FTSE will undertake a further consultation on whether (i) an even higher threshold would be appropriate for UK companies, e.g. 50% (which would align free float requirements for UK and non-UK companies); and/or (ii) whether additional corporate governance standards should be incorporated into the Ground Rules.

III. Commentary

The consultation on free float requirements was launched in response to investor concerns that companies with small free floats afford too much influence to controlling shareholders, whose presence is often perceived to lead to poor corporate governance. These concerns are predominantly directed at foreign businesses that have incorporated (or plan to incorporate) a UK holding company to avoid having to dilute a controlling shareholder below a majority holding – as stated above, UK companies can have a much smaller free float and still enter the FTSE UK Index Series.
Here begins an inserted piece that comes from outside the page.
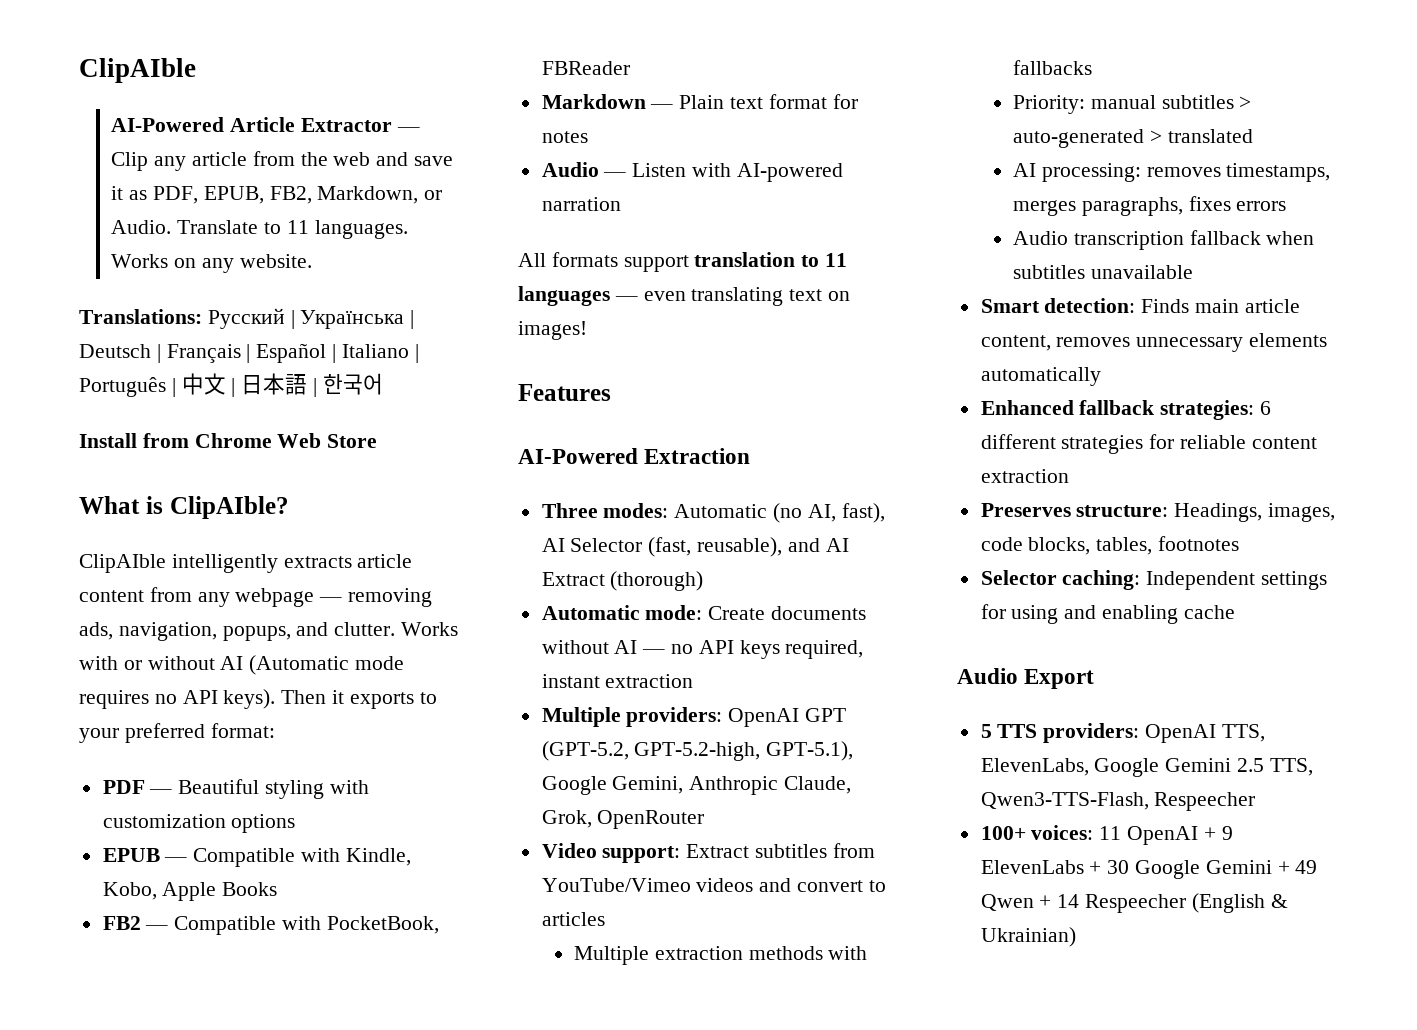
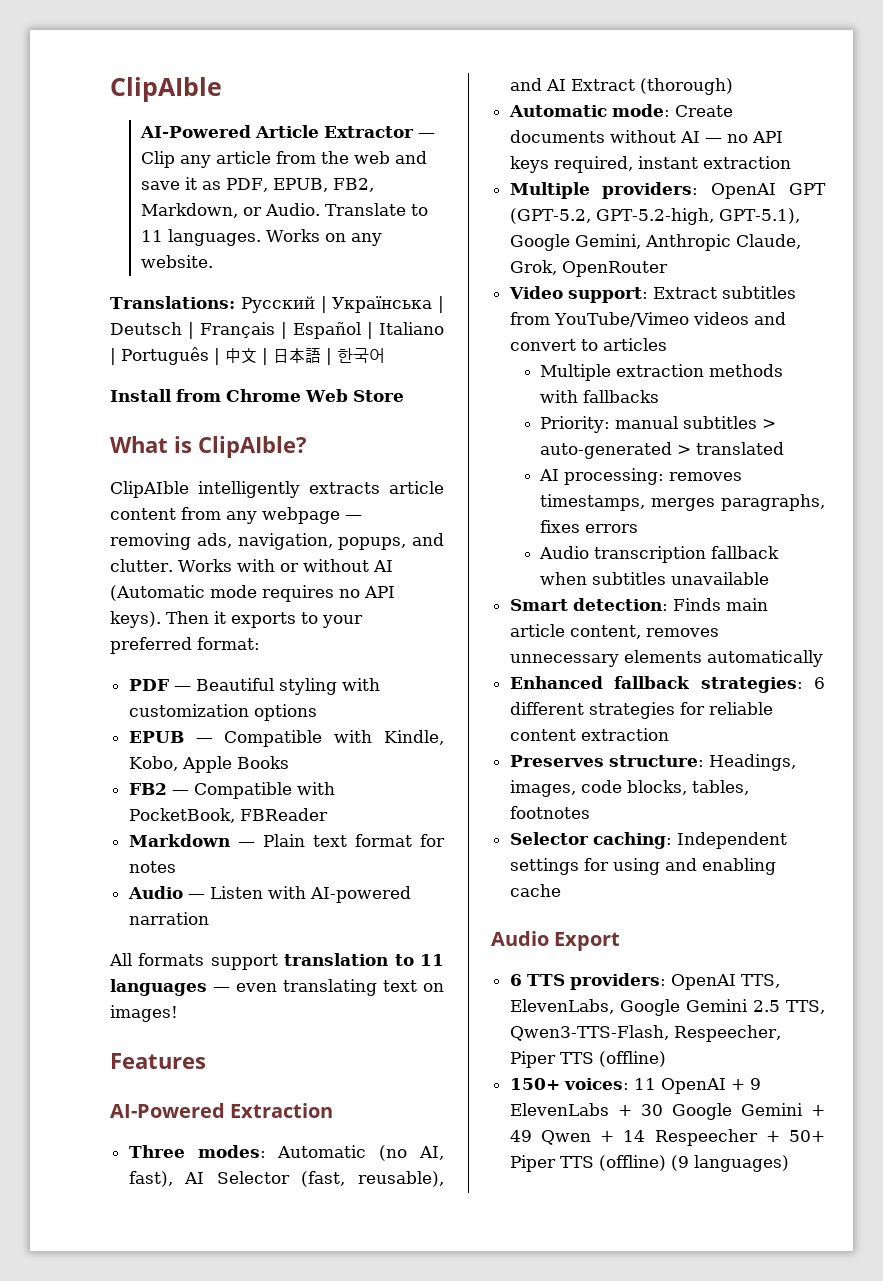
- 5 TTS providers: OpenAI TTS, ElevenLabs, Google Gemini 2.5 TTS, Qwen3-TTS-Flash, Respeecher
- 100+ voices: 11 OpenAI + 9 ElevenLabs + 30 Google Gemini + 49 Qwen + 14 Respeecher (English & Ukrainian)
+ 6 TTS providers: OpenAI TTS, ElevenLabs, Google Gemini 2.5 TTS, Qwen3-TTS-Flash, Respeecher, Piper TTS (offline)
+ 150+ voices: 11 OpenAI + 9 ElevenLabs + 30 Google Gemini + 49 Qwen + 14 Respeecher + 50+ Piper TTS (offline) (9 languages)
Certain market participants have questioned the validity of these concerns in the following terms:

  • the conflation between a controlling shareholder and poor corporate governance standards is inaccurate;
  • the view that the presence of a controlling shareholder in a non-UK company (or a non UK business with a UK holding company) is more problematic from a corporate governance perspective than in a UK company is misguided; and
  • if there are genuine concerns regarding controlling shareholders and/or poor corporate governance standards in FTSE companies, the free float requirement is a blunt instrument with which to address these concerns, and there are more direct methods available.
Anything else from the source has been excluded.